I hadn’t been anywhere
close
to reality.
This
was reality, this hell I was trapped in.
And I had chosen it for myself, like a fool.
She had been so right, and I wouldn’t fucking listen.
Ryan had warned me that first night in LA:
Just one word of advice: be careful. He’s my best friend, but… just be careful. Don’t give too much of yourself away. Not completely.
But I did. Like an IDIOT.
Riley had warned me, too:
Stop letting the cock go to your brain, Blondie… quit making excuses for him just because you like how he fucks you. Here’s the truth: as long as Derek’s getting his way, he’s sweet as pie. Problem is, he needs you to say ‘You’re so awesome’ all the fuckin’ time. And he gets bored real quick. Just remember that. What’s your type – assholes?
No. I – I’m in love with Derek.
So… your type is assholes.
She’d called it exactly right, and I’d been too besotted and lovestruck to know truth when I heard it.
Even Killian had told me:
From all the evidence I’ve ever seen, Derek’s not a one-woman chap. He’s a bit of a… free spirit, you might say. He’s just wired that way. It’s in his nature.

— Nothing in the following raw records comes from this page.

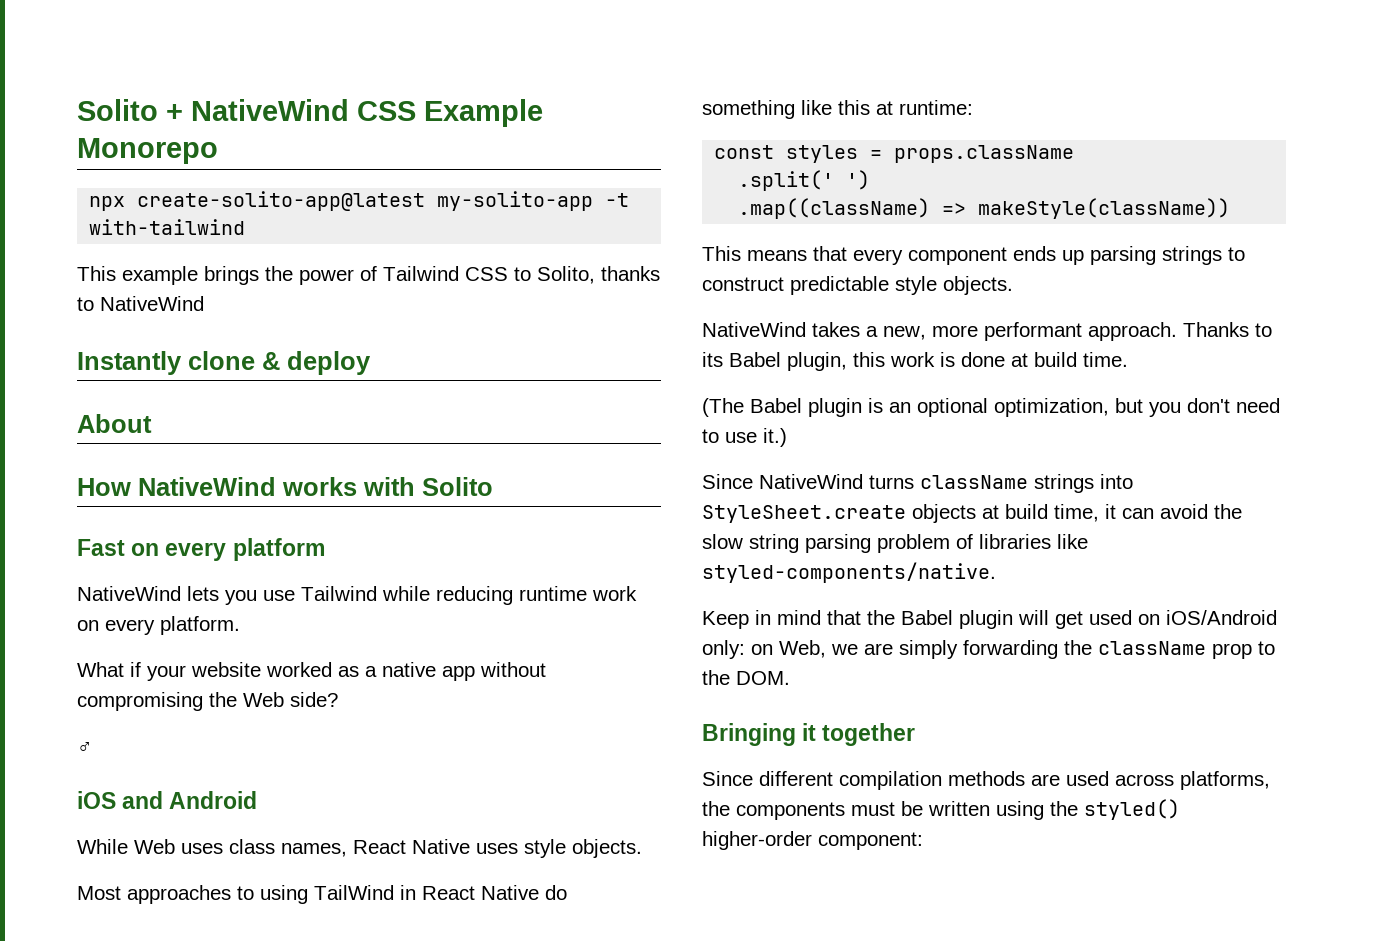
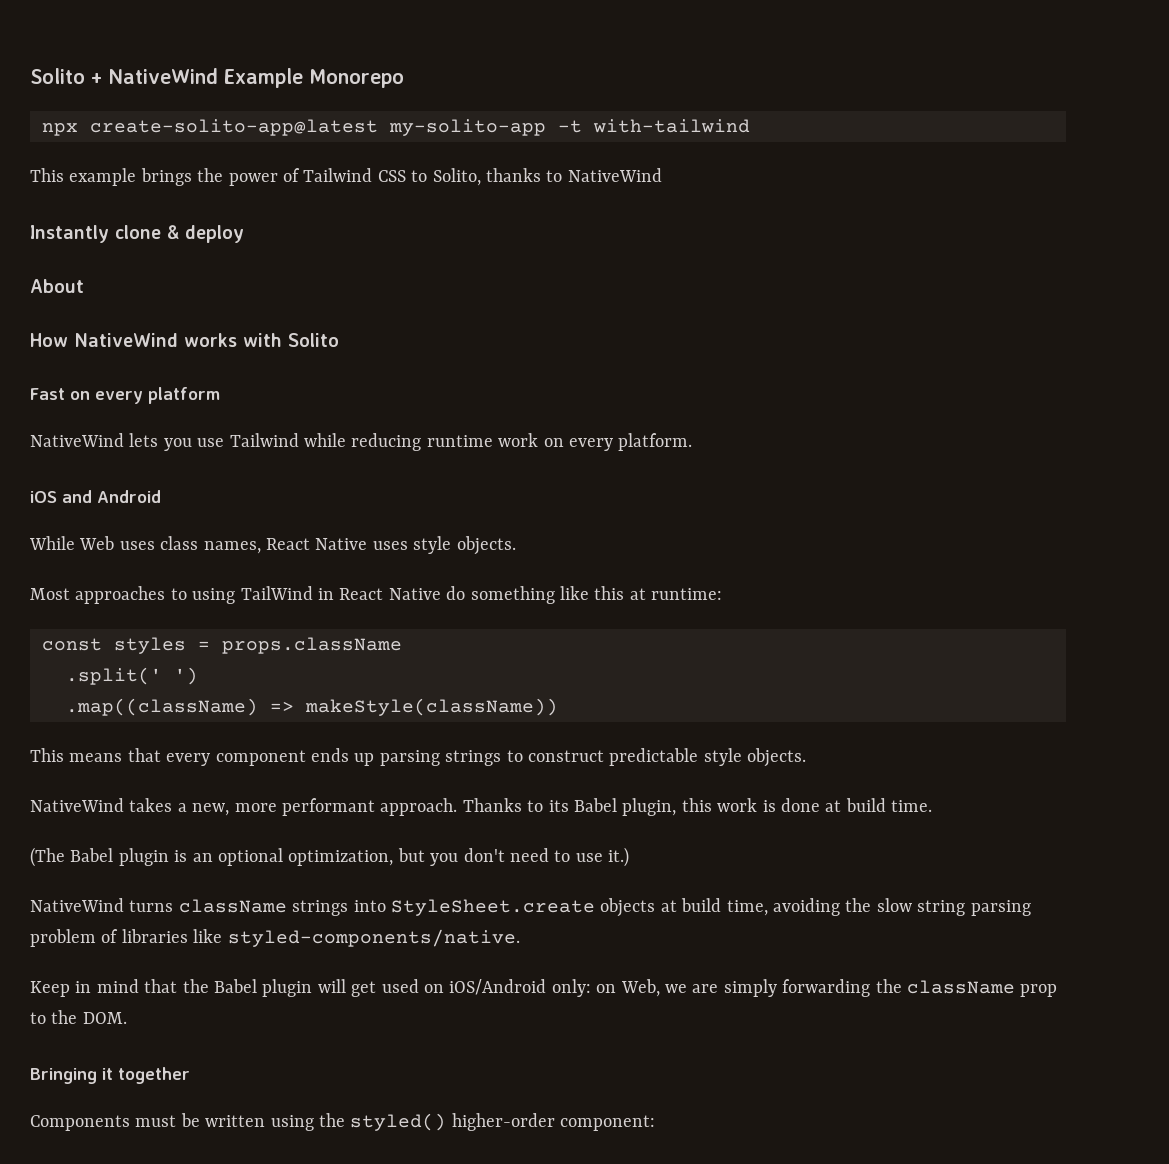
- Solito + NativeWind CSS Example Monorepo
+ Solito + NativeWind Example Monorepo
- What if your website worked as a native app without compromising the Web side?
- ♂
- Since NativeWind turns className strings into StyleSheet.create objects at build time, it can avoid the slow string parsing problem of libraries like styled-components/native.
+ NativeWind turns className strings into StyleSheet.create objects at build time, avoiding the slow string parsing problem of libraries like styled-components/native.
- Since different compilation methods are used across platforms, the components must be written using the styled() higher-order component:
+ Components must be written using the styled() higher-order component:

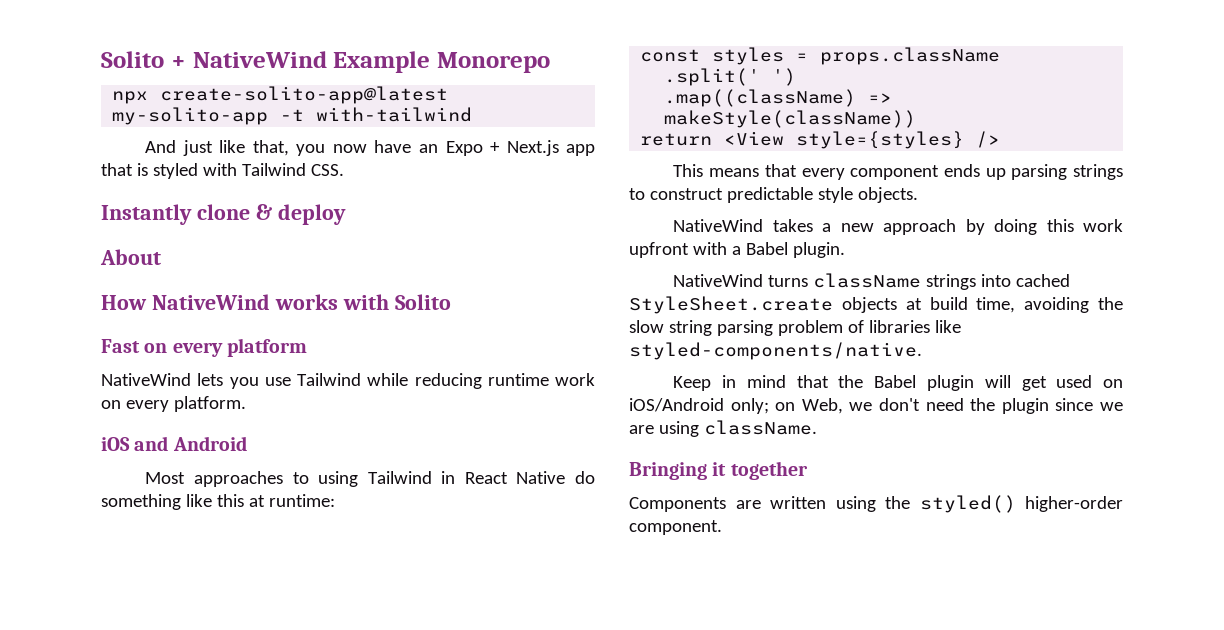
- This example brings the power of Tailwind CSS to Solito, thanks to NativeWind
+ And just like that, you now have an Expo + Next.js app that is styled with Tailwind CSS.
- While Web uses class names, React Native uses style objects.
- Most approaches to using TailWind in React Native do something like this at runtime:
+ Most approaches to using Tailwind in React Native do something like this at runtime:
+ return <View style={styles} />
- NativeWind takes a new, more performant approach. Thanks to its Babel plugin, this work is done at build time.
- (The Babel plugin is an optional optimization, but you don't need to use it.)
+ NativeWind takes a new approach by doing this work upfront with a Babel plugin.
- NativeWind turns className strings into StyleSheet.create objects at build time, avoiding the slow string parsing problem of libraries like styled-components/native.
+ NativeWind turns className strings into cached StyleSheet.create objects at build time, avoiding the slow string parsing problem of libraries like styled-components/native.
- Keep in mind that the Babel plugin will get used on iOS/Android only: on Web, we are simply forwarding the className prop to the DOM.
+ Keep in mind that the Babel plugin will get used on iOS/Android only; on Web, we don't need the plugin since we are using className.
- Components must be written using the styled() higher-order component:
+ Components are written using the styled() higher-order component.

He had called me a frog, which I didn’t want to hear, and warned me about the scorpion, and I hadn’t fucking listened. I had written it off as the addled advice of a pothead.
Then it turned out that the pothead had ten thousand times more sense than me.
But no matter how much it hurt, I kept thinking of Derek, and playing all the beautiful scenes from our relationship again and again:
The first night I had met him, when we sat outside my dorm room and talked and laughed until three in the morning.
When he told Shanna,
I’m in love with your roommate.
Singing ‘Under The Bridge’ for me.
That impromptu volleyball game in the grocery store.
Telling me how he had cried during
Dumbo…
and when I started crying, saying,
I’m not going to make fun of you.
The candlelit dinner he had made for me in my dorm room.
The way he had touched me, made love to me on my dorm bed.
The way he had held me on that last day in Athens and whispered,
Stay with me, Kaitlyn… please. Stay.
And when I wouldn’t, how he had looked at me when he said,
Have a wonderful life. I love you.
I started crying again just to think of it.
But now all those scenes were tainted by his betrayal… and by my complete and utter stupidity.
Because I realized that all of them had happened four years ago.
I tried to remember the sweet times from the last five weeks… and all I could recall was us walking on the beach and him telling me that his father had died. But I had just felt close to him then. That moment hadn’t been about me; that hadn’t been about
us
.
I tried again. I remembered him calling me his girlfriend when we were tripping on mushrooms, but Shanna had nailed that one:
Was anybody naked at the time, or did a certain someone want to get naked, and the other someone didn’t?